Nevada, Florida, Texas, and Montana are among several states considering bills that would allow concealed weapons on college campuses. In Texas a bill passed the House and will move onto the Senate, and in Florida a bill cleared two Senate committees. If passed, the bills would allow those over the age of 21 that have a concealed carry permit to have weapons on campus. Allowing guns on college campuses would increase violence and the potential for tragic events.
The combination of guns and alcohol on college campuses would prove a deadly mix. According to the National Institute on Alcohol Abuse and Alcoholism, four out of five college students drink, and half binge drink. Adding guns into an environment known for its alcohol and drug abuse seems like a lethal combination.

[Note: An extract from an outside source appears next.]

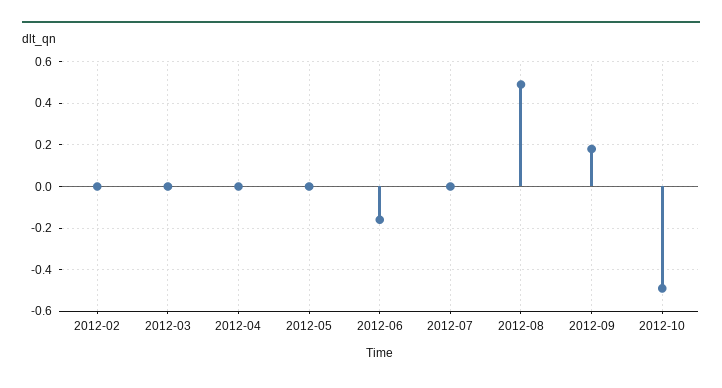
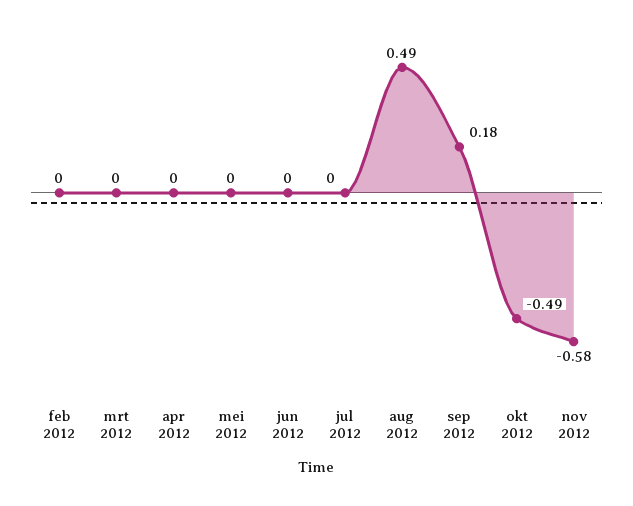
2012-06: -0.15 -> 0
nov 2012: none -> -0.58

Students for Concealed Carry, a non-partisan grassroots organization working to legalize guns on campuses, explains that every state has laws prohibiting carrying your gun while under the influence of alcohol or drugs. “Legalizing concealed carry on college campuses,” they write, “would neither make it easier for college students to obtain firearms nor make it legal for a person to carry a firearm while under the influence of drugs or alcohol.”

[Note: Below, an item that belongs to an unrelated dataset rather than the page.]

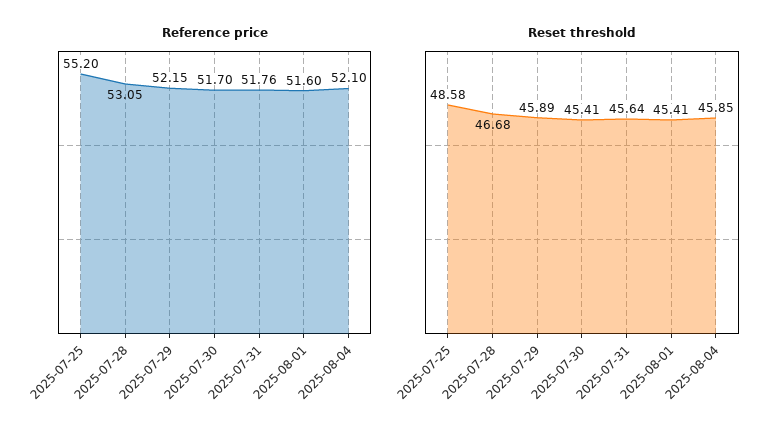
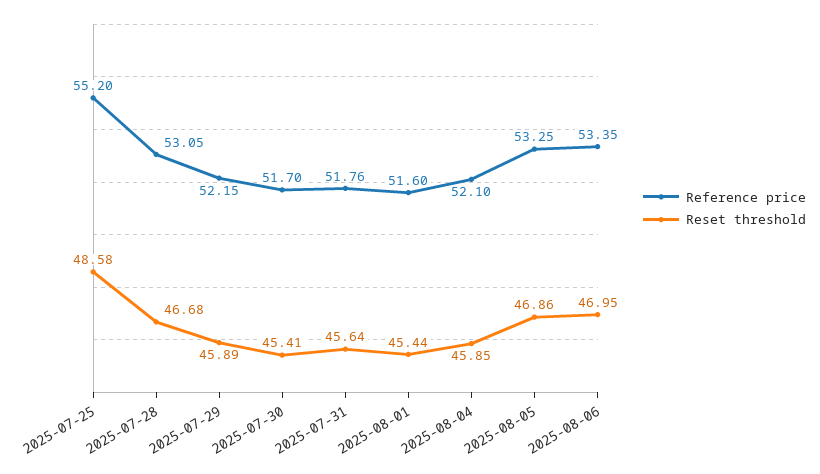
Reset threshold, 2025-08-01: 45.41 -> 45.44
Reference price, 2025-08-05: none -> 53.25
Reset threshold, 2025-08-05: none -> 46.86
Reference price, 2025-08-06: none -> 53.35
Reset threshold, 2025-08-06: none -> 46.95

However, much like every state has laws against carrying a gun while under the influence, every state also has laws that prohibit driving while under the influence. Yet 1 in 5 college students admits to driving while drunk, and 40% of students acknowledge they have ridden in a car with a drunk driver. College students are more likely than other young adults to consume alcohol and get behind the wheel of the car, and if guns were allowed on college campuses, I believe college students would be more likely than other young adults to get drunk with firearms.
College students also experience more mental health problems, and increased access to guns could raise suicide rates on college campuses. Suicide is the second leading cause of death for college students and about one in twelve college students (that would be 154 people at Hamilton College) have a plan to commit suicide. What’s more, 54% of suicides involve firearms. Adding firearms—the most effective tool for committing suicide—to a high stress environment does not seem like the way to increase safety on college campuses.
Opinion polls show that the American public is split—43% equally support and oppose concealed carry laws. However, when Arkansas passed a similar law in 2013 to allow faculty to carry guns, provided they had a concealed carry permit, all public and private institutions opted out of it. Given the lives at stake, I’ll continue to watch with bated breath and hope that legislators across the nation—and in my home state, Nevada—work to keep our campuses safe and gun free.